Aquel hombre, cuando salía de su casa, una casa humilde y con grandes desconchones en las paredes,  en las que la humedad se podía palpar, siempre llevaba en el bolsillo caramelos y terrones de azúcar. Los caramelos eran para los niños .Nunca había podido sustraerse al encanto de la inocencia con que los niños te dan una patada o escupen a la cara la última cucharada de papilla. En el fondo, era un sentimental.

     Los terrones solía dárselos al perro lazarillo de un pobre ciego que vendía lotería, aunque siempre se quedaba con la duda de quién era quién guiaba a quién, porque el animal parecía no encontrarlos si le caían al suelo y olisqueaba afanosa y nerviosamente hasta encontrarlos, porque aquello era como  un premio para él, pendiente como estaba todo el día de las necesidades de su amo.

     A veces, el hombre, en sus paseos por la ciudad, se encontraba con alguna viejecita y la ayudaba a pasar al otro lado de la calle aunque, en alguna ocasión, había tenido sus más y sus menos porque no querían cruzar; pero él, al fin, siempre lo lograba.

     Se ufanaba de ser muy cuidadoso. Por ello, cada vez que cometía un asesinato, pues esa era su profesión habitual, tenía muy presente la precaución de desinfectar antes el cuchillo o bien filtrar el veneno para quitarle las impurezas, pues nunca se sabe el daño que puede causar un virus o veneno en mal estado.

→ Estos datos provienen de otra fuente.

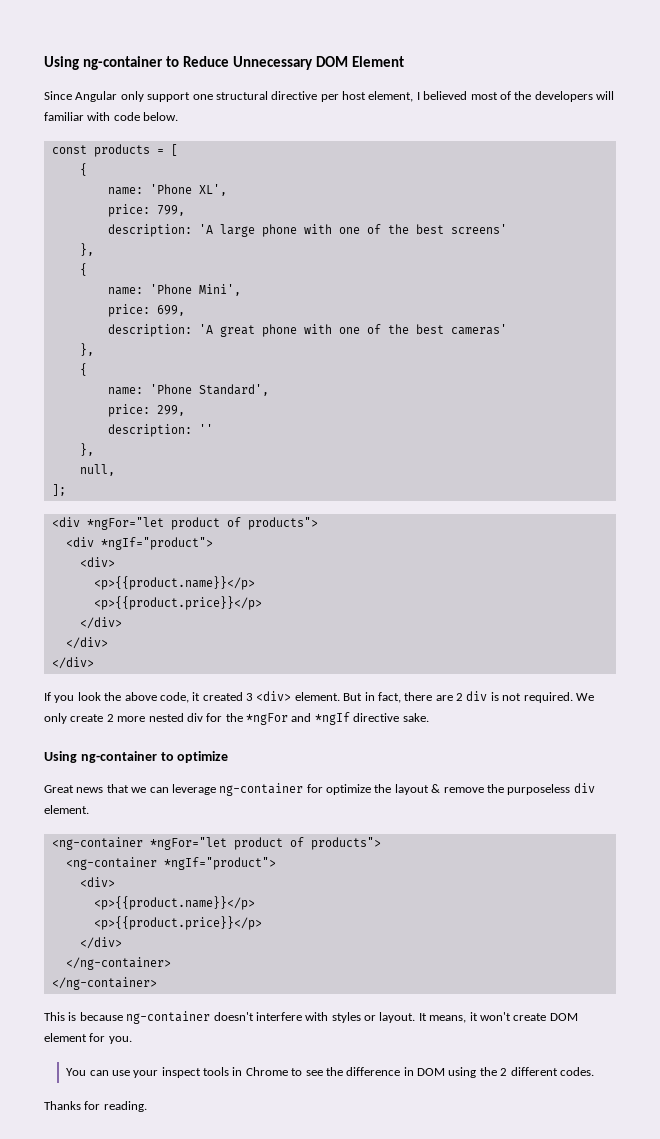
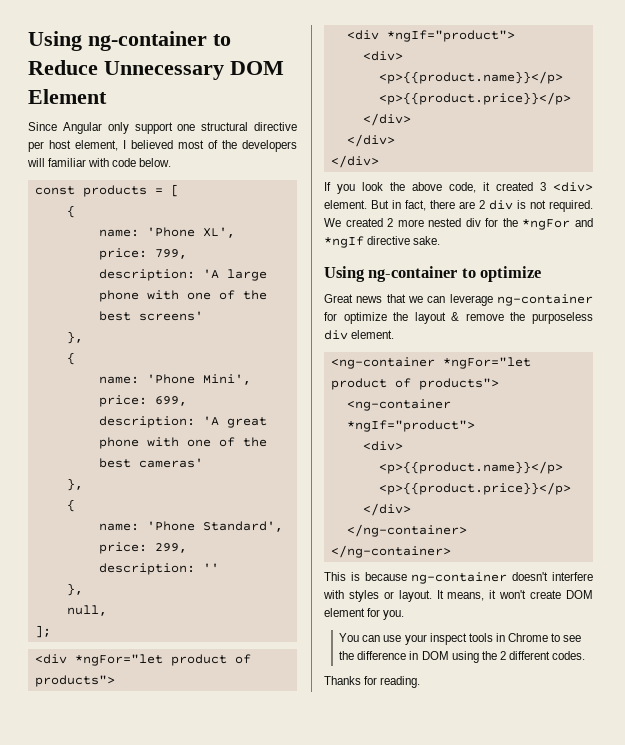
- We only create 2 more nested div for the *ngFor and *ngIf directive sake.
+ We created 2 more nested div for the *ngFor and *ngIf directive sake.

Al fin y al cabo, su trabajo no era muy distinto a otros y el se preciaba de ofrecer un servicio de gran calidad. Por otra parte procuraba siempre, en lo posible, conocer bien a sus futuras víctimas para que los asesinatos fueran acordes con sus respectivas personalidades.

     Esa y no otra era la razón por la que, en no pocas ocasiones, y sobre todo tratándose de señoras, antes de enviarlas al otro mundo les enviaba flores con misivas agradables y misteriosas, especialmente tratándose de solteras o viudas.

     Sus frases predilectas eran " Puede que nuestro amor sea imposible;  mas, siempre, serás para mí la flor más bella del ramo " o también " No te olvidaré mientras vivas " lo que, ciertamente, no era mucho tiempo  porque, a la vuelta de unos días, solían aparecer en las páginas de sucesos.

     Como esto de los asesinatos era tan sólo cuestión de trabajo, no perdía ocasión para acudir a los entierros y nunca vacilaba al hacerse eco de la bondad del difunto, de tal manera que los herederos quedaban unas veces encantados y otras asombrados de aquel hombre sencillo y amable que, a duras penas, lograba comentar entre sollozo y sollozo lo bueno que fue en vida el finado.

     Llegaba, en su afán de agradar, al extremo de poner notas en el libro de visitas del velatorio. Esta costumbre suya al final le perdió pues en el último funeral al que asistió escribió en dicho  libro de visitas lo primero que se le ocurrió, estampando también su firma.

     Días más tarde de aquel  sepelio, la policía solicitó su presencia en la comisaría. El inspector le mostró el libro de visitas le preguntó si había sido el autor del escrito.

     No tuvo más remedio que reconocer que, de su puño y  letra, junto a la  firma  y  fecha, había un texto escrito con la pulcra letra que le había enseñado su maestra, Doña Matilde. Este decía simplemente:

     " El asesino de su tío, que lo es ".